We usually think of “blasphemy” as a crime committed against Islam, but it’s also a crime to mock religion in many places. Those include India, where people have been prosecuted for “insulting” Catholicism and Hinduism. And remember the three people jailed in Myanmar for advertising an event at a bar with a poster of Buddha wearing headphones? That violated that country’s laws against “denigrating religion.”
In fact, blasphemy laws are widespread. The Wikipedia article on “blasphemy law” gives this map of countries having such laws, and the possible punishments. Note that the death penalty is applied only in Muslim-majority countries, but even in Canada “blaphemous libel,” which mocks Christianity in a manner deemed not in good faith, is illegal, as it is in New Zealand, where you can be jailed for it. (In both places the laws are rarely enforced, but having them on the books is an offense to free speech.)
And while we’re on the subject of Canada, they still enforce “hate speech” laws that may incite “extreme feelings of opprobrium and enmity against a racial or religious group.” Finally, blasphemy, defined as “publication or utterance of blasphemous matter” against religion, is still illegal in Ireland.

We don’t hear much about blasphemy in India, which is far away, but such cases will become increasingly visible since the right-wing and pro-Hindu Bharatiya Janata Party came into power. Famously, my Chicago colleague Wendy Doniger’s book The Hindus, An Alternative History, was banned, with all copies on sale in India ordered pulped, on the grounds that she denigrated Hinduism. (Needless to say, she didn’t.)
The present case involves a famous cricket player. I hardly know anything about cricket, but I have heard of M. S. (Mahendra Singh) Dhoni, the ex-captain of India’s cricket team and one of the best wicket-keepers and batsmen of our time.
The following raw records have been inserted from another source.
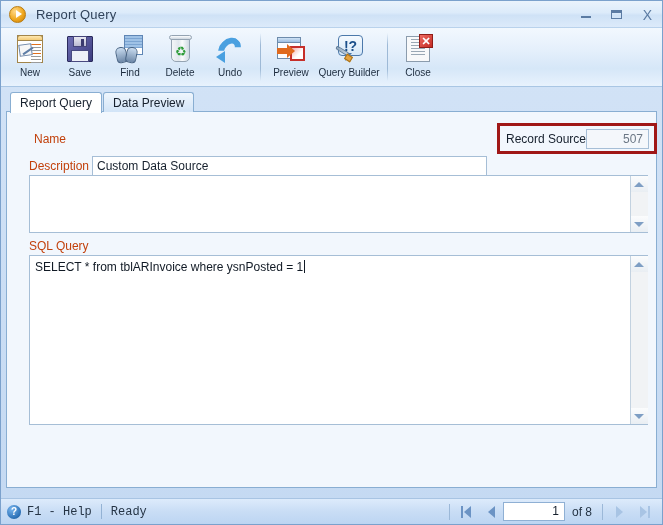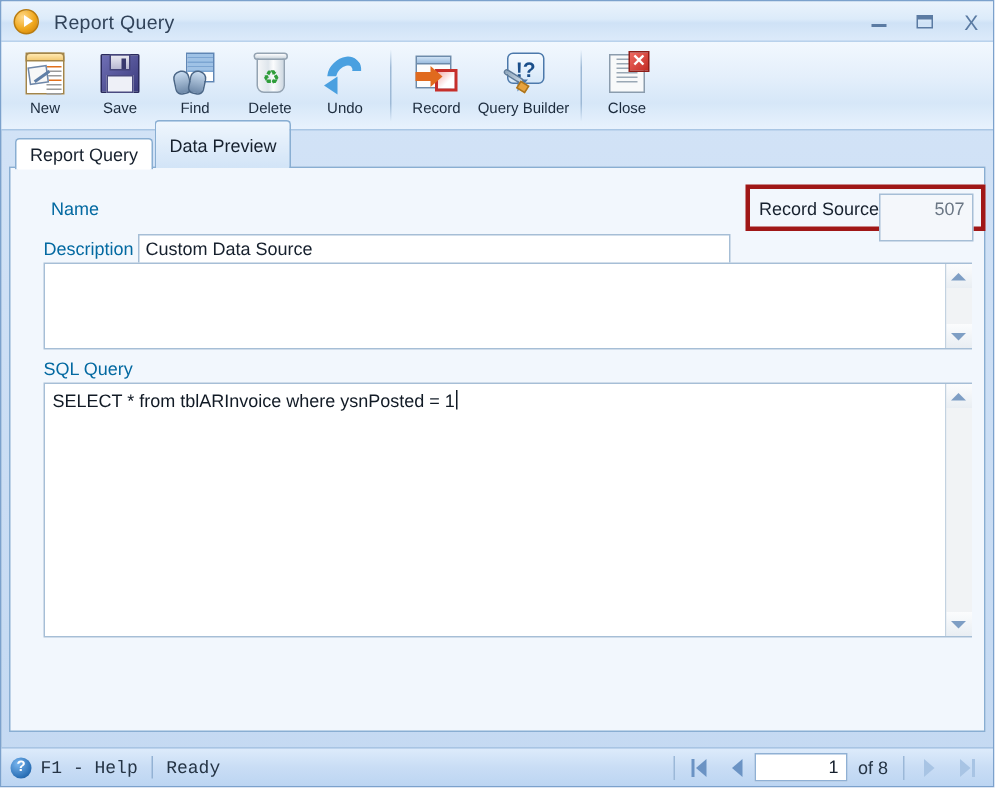--- a/index.html
+++ b/index.html
@@ -463,7 +463,7 @@
         <div class="arrow"></div>
           <div class="arrowhead"></div>
       </div>
-      <div class="tb-label">Record</div>
+      <div class="tb-label">Preview</div>
     </div>
 
     <div class="tb-btn wide">

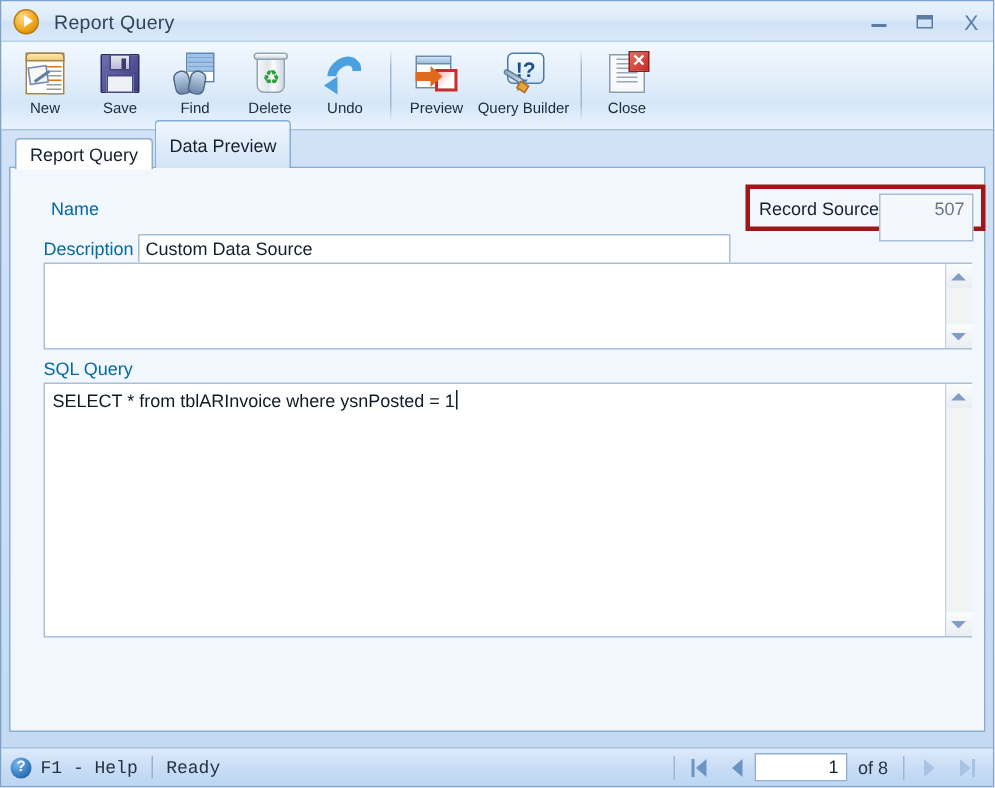--- a/index.html
+++ b/index.html
@@ -223,7 +223,7 @@
     z-index: 3;
   }
   .tab {
-    height: 32px;
+    height: 20px;
     padding: 0 9px;
     font-size: 12px;
     color: #16202d;

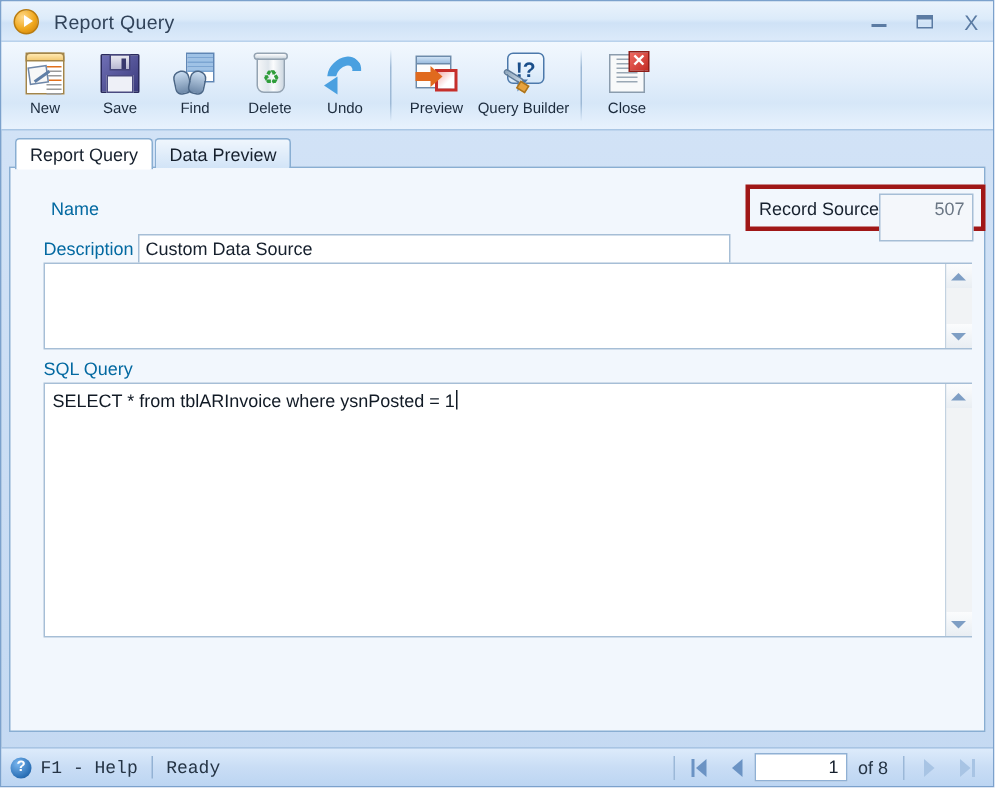--- a/index.html
+++ b/index.html
@@ -249,7 +249,7 @@
     margin-top: -1px;
   }
   .lbl {
-    position: absolute; font-size: 12px; color: #0369a1;
+    position: absolute; font-size: 12px; color: #c2410c;
   }
   .fld {
     position: absolute;

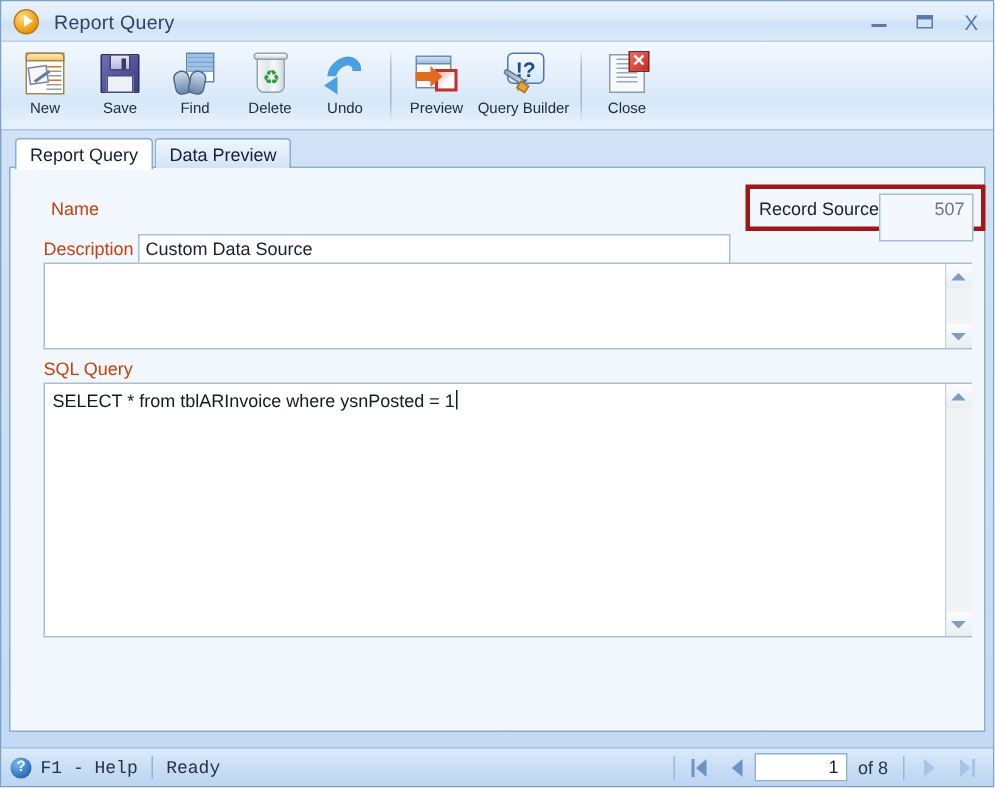--- a/index.html
+++ b/index.html
@@ -274,7 +274,7 @@
   }
   #rsid-label { position: absolute; left: 6px; top: 6px; font-size: 12px; color: #16202d; }
   #rsid-input {
-    position: absolute; right: 5px; top: 3px; width: 63px; height: 32px;
+    position: absolute; right: 5px; top: 3px; width: 63px; height: 20px;
     background: #f4f7fb; border: 1px solid #a6bed6;
     font-size: 12px; color: #6b7785; text-align: right;
     padding: 2px 5px; line-height: 14px;

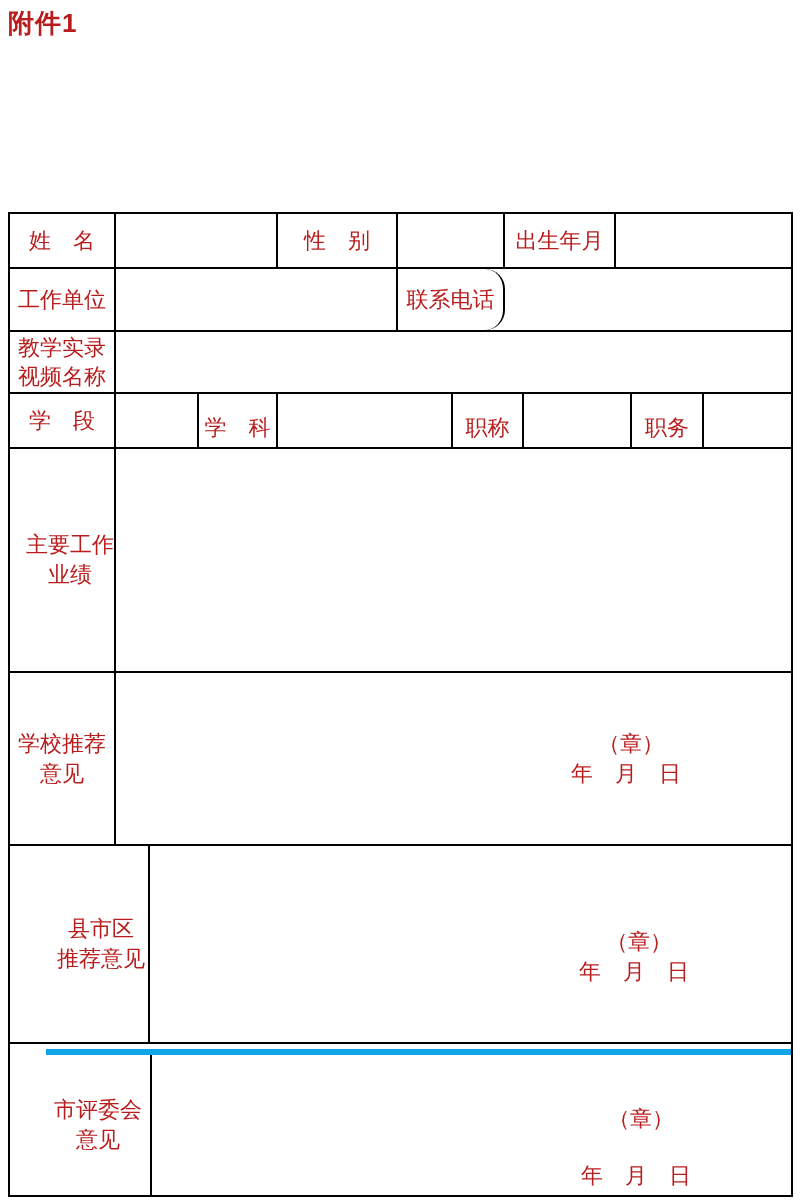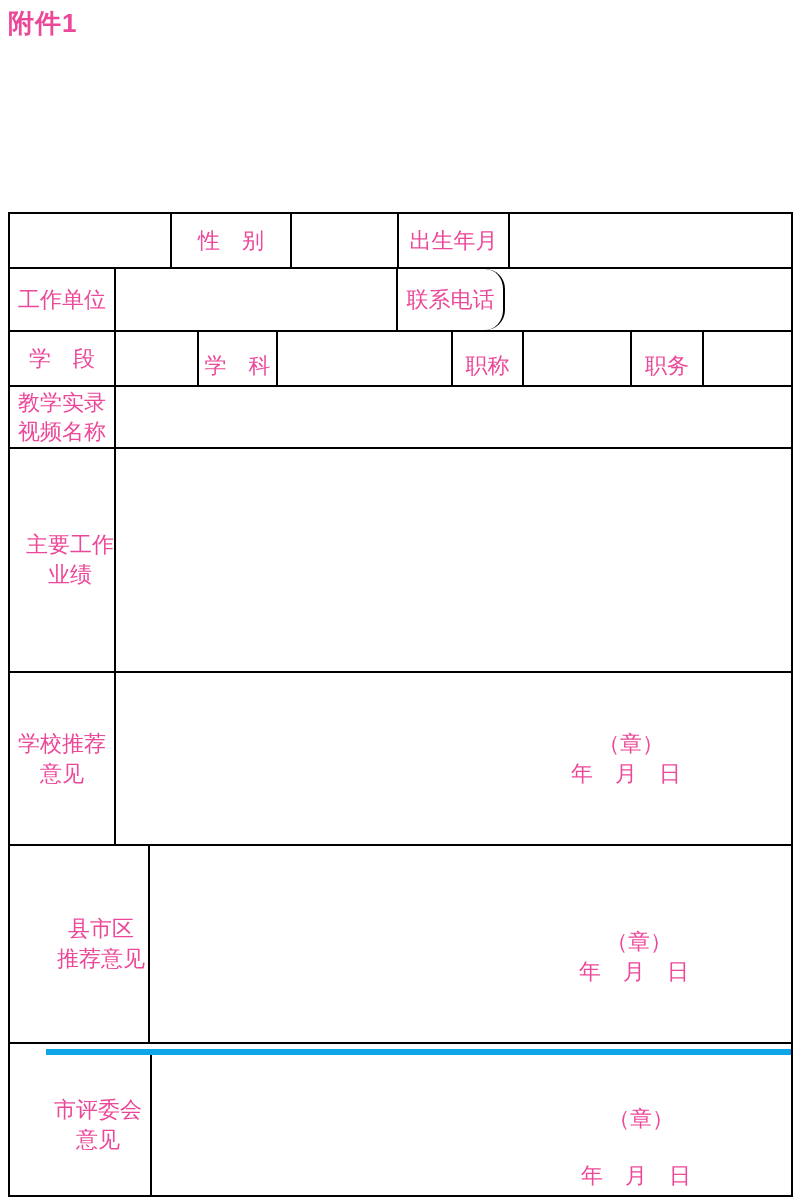--- a/index.html
+++ b/index.html
@@ -8,7 +8,7 @@
     width:801px; height:1200px;
     background:#ffffff;
     font-family:"Liberation Serif","DejaVu Serif",serif;
-    color:#ec4899;
+    color:#b91c1c;
     overflow:hidden;
   }
   .attachment {

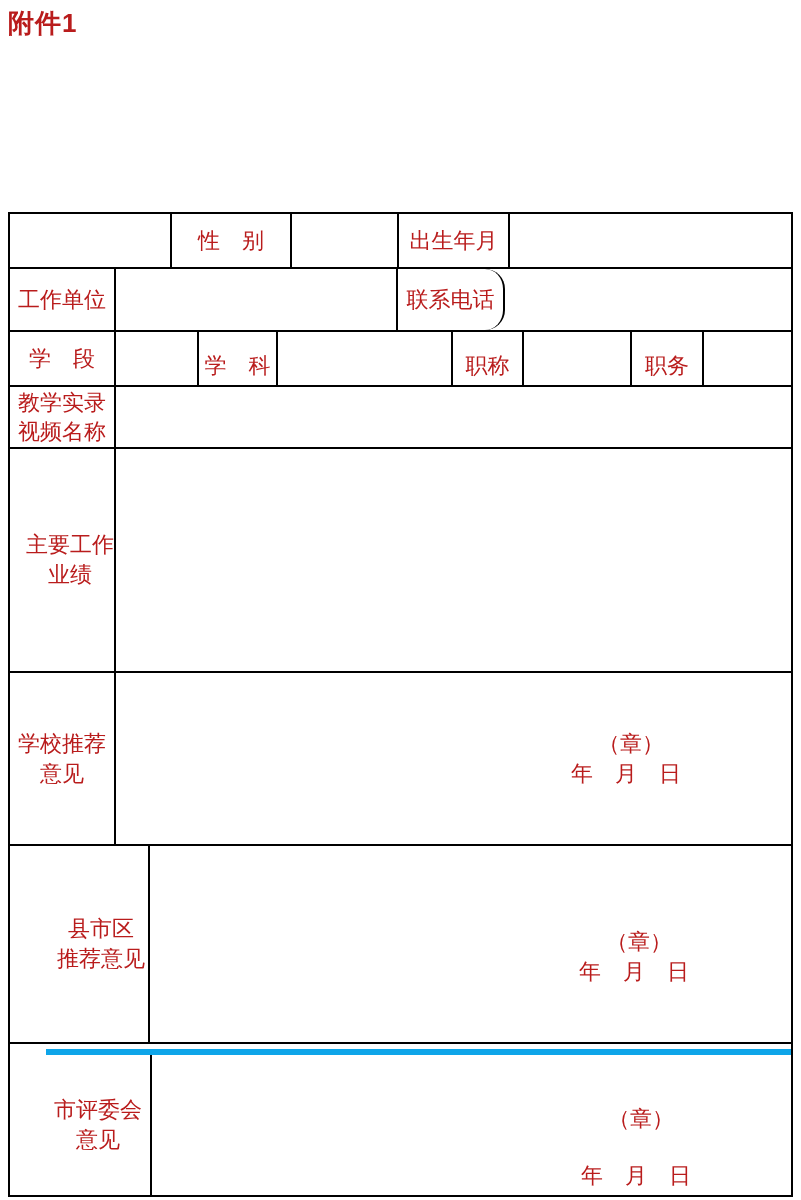--- a/index.html
+++ b/index.html
@@ -62,6 +62,7 @@
   <div class="form">
 
     <div class="r" style="height:55px;">
+      <div class="c" style="width:106px;">姓　名</div>
       <div class="c" style="width:162px;"></div>
       <div class="c" style="width:120px;">性　别</div>
       <div class="c" style="width:107px;"></div>

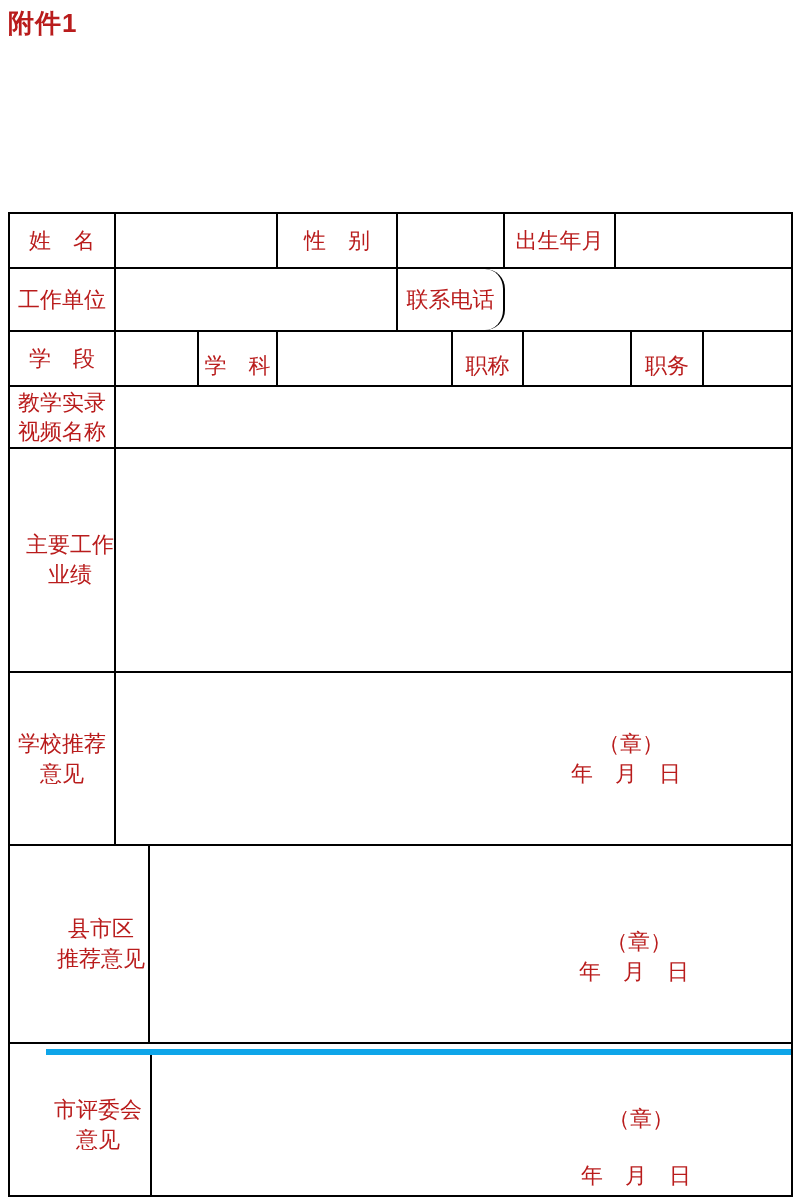--- a/index.html
+++ b/index.html
@@ -77,6 +77,16 @@
       <div class="c last"></div>
     </div>
 
+    <div class="r" style="height:62px;">
+      <div class="c" style="width:106px;">
+        <div class="lbl2 tight">
+          <div>教学实录</div>
+          <div>视频名称</div>
+        </div>
+      </div>
+      <div class="c last"></div>
+    </div>
+
     <div class="r" style="height:55px;">
       <div class="c" style="width:106px;">学　段</div>
       <div class="c" style="width:83px;"></div>
@@ -85,16 +95,6 @@
       <div class="c bottom" style="width:71px;">职称</div>
       <div class="c" style="width:108px;"></div>
       <div class="c bottom" style="width:72px;">职务</div>
-      <div class="c last"></div>
-    </div>
-
-    <div class="r" style="height:62px;">
-      <div class="c" style="width:106px;">
-        <div class="lbl2 tight">
-          <div>教学实录</div>
-          <div>视频名称</div>
-        </div>
-      </div>
       <div class="c last"></div>
     </div>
Dhoni appeared on this magazine cover:

According to today’s Hindustan Times, Dhoni’s in trouble for this again (he was previously let off by the Supreme Court for the same image):
A local court in Andhra Pradesh on Friday issued non-bailable arrest warrant against cricketer Mahendra Singh Dhoni in a case accusing him of hurting religious sentiments by appearing as Lord Vishnu in a magazine cover holding a shoe in his hands.
Dhoni, who is in Australia for a limited over series, was not available for comments but his lawyer and manager said the one-day captain was never issued summons in the case.
The case against Dhoni, 34, was filed by a VHP leader in Anantapur town for allegedly hurting religious sentiments of Hindus while posing as the deity in the cover of Business Today magazine in April, 2013. The magazine’s report titled ‘God of Big Deals’ was on the brand value of the former Test captain.
The court of the additional judicial first class magistrate has asked police to produce Dhoni on February 25.
Of course Dhoni’s holding products other than a shoe (this article is about his lucrative endorsements), but showing the bottom of your shoe to someone in India is considered rude and uncouth. When you sit on the floor, you always tuck your feet under, never pointing your soles at someone. Once I was chased into an Udaipur post office by a cycle-rickshaw driver who tried to exort a big fare from me (he got lost and tried to charge me a whopping fee for the time it took to find the post office), with the driver taking off his shoe and waving the sole in my face. That, I suppose, is why the article singles out the shoe rather than the soft drink.
There’s not a chance in hell that Dhoni will see jail for this, for the Indian justice system is tilted in favor of the entitled, and how could a judge put away the star member of India’s cricket team?
But others haven’t fared as well. Indian rationalist Sanal Edamaruku was forced to flee the country after exposing a supposed “miracle” of water flowing from a Jesus statue. The “miracle” involved seepage from a nearby toilet into the statue (people had drunk the water, too!), but the exposure of fraud wasn’t good enough: Edamaruku was still accused of violating blasphemy laws, and, facing death threats and a prison sentence, fled to Europe, where he is now.